Chlorine reacted without residue with 445 ml of hot 50% potassium hydroxide solution (density 1.51 g / ml).

Chlorine reacted without residue with 445 ml of hot 50% potassium hydroxide solution (density 1.51 g / ml).
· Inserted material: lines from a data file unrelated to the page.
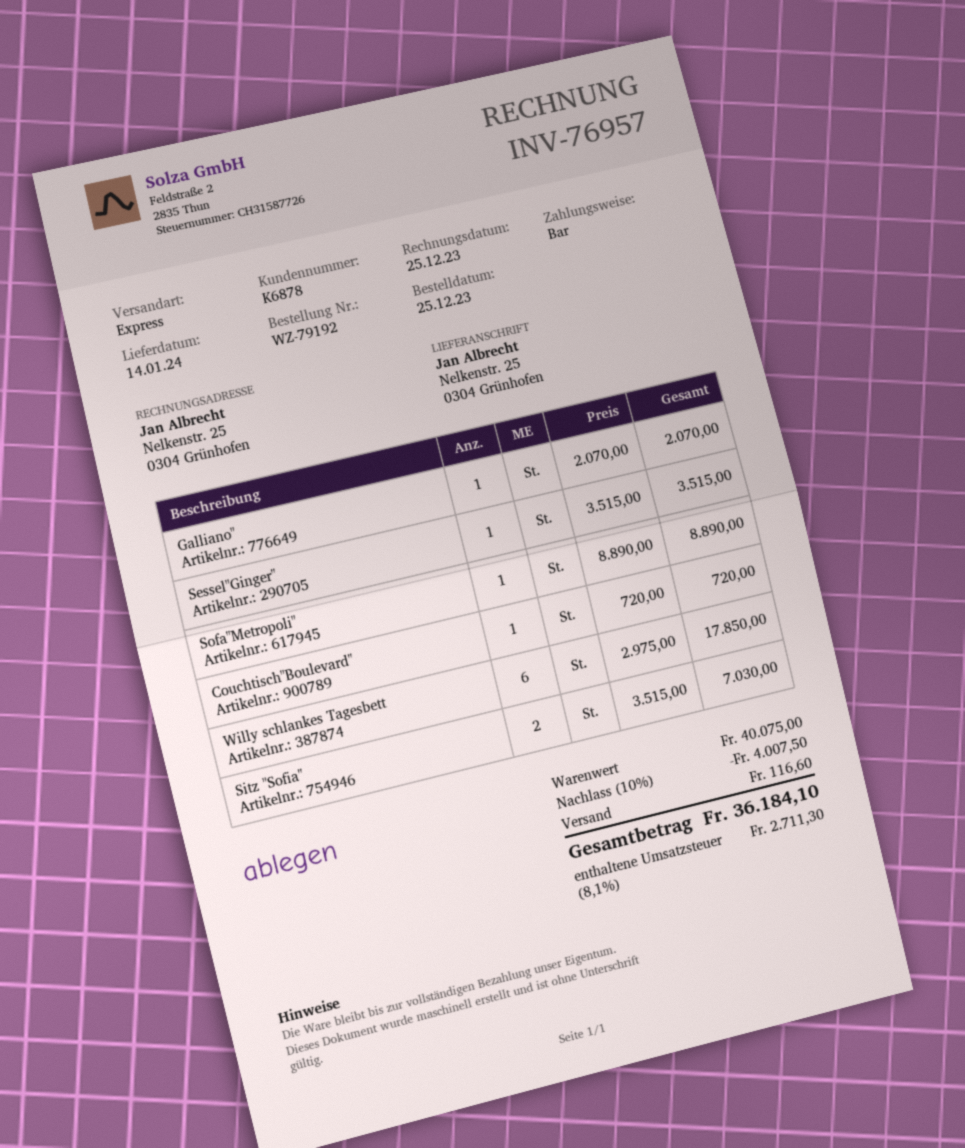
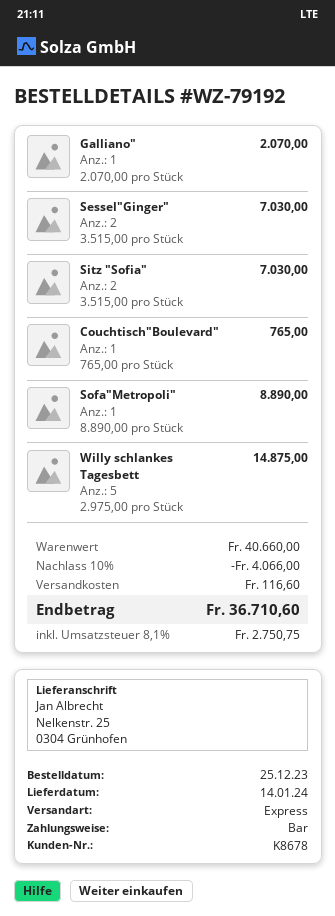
customer number: K6878 -> K8678
Sessel"Ginger": 1 x 3515.00 = 3515.00 -> 2 x 3515.00 = 7030.00
Couchtisch"Boulevard": 1 x 720.00 = 720.00 -> 1 x 765.00 = 765.00
Willy schlankes Tagesbett: 6 x 2975.00 = 17850.00 -> 5 x 2975.00 = 14875.00
subtotal: 40075.00 -> 40660.00
discount: 10% = 4007.50 -> 10% = 4066.00
tax: 8.1% = 2711.30 -> 8.1% = 2750.75
total: 36184.10 -> 36710.60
Determine the mass fractions of substances in the resulting solution.

Given:
V solution (KOH) = 445 ml
ω (KOH) = 50%
ρ solution (KOH) = 1.51 g / ml

Find:
ω (in-in) -?

Solution:
1) 3Cl2 + 6KOH => KClO3 + 5KCl + 3H2O;
2) m solution (KOH) = ρ solution (KOH) * V solution (KOH) = 1.51 * 445 = 671.95 g;
3) m (KOH) = ω (KOH) * m solution (KOH) / 100% = 50% * 671.95 / 100% = 335.975 g;
4) n (KOH) = m (KOH) / M (KOH) = 335.975 / 56 = 6 mol;
5) n (KClO3) = n (KOH) / 6 = 6/6 = 1 mol;
6) m (KClO3) = n (KClO3) * M (KClO3) = 1 * 122.5 = 122.5 g;
7) n (KCl) = n (KOH) * 5/6 = 6 * 5/6 = 5 mol;
8) m (KCl) = n (KCl) * M (KCl) = 5 * 74.5 = 372.5 g;
9) n (Cl2) = n (KOH) * 3/6 = 6 * 3/6 = 3 mol;
10) m (Cl2) = n (Cl2) * M (Cl2) = 3 * 71 = 213 g;
11) m solution = m (Cl2) + m solution (KOH) = 213 + 671.95 = 884.95 g;
12) ω (KClO3) = m (KClO3) * 100% / m solution = 122.5 * 100% / 884.95 = 13.84%;
13) ω (KCl) = m (KCl) * 100% / m solution = 372.5 * 100% / 884.95 = 42.09%.

Answer: The mass fraction of KClO3 is 13.84%; KCl – 42.09%.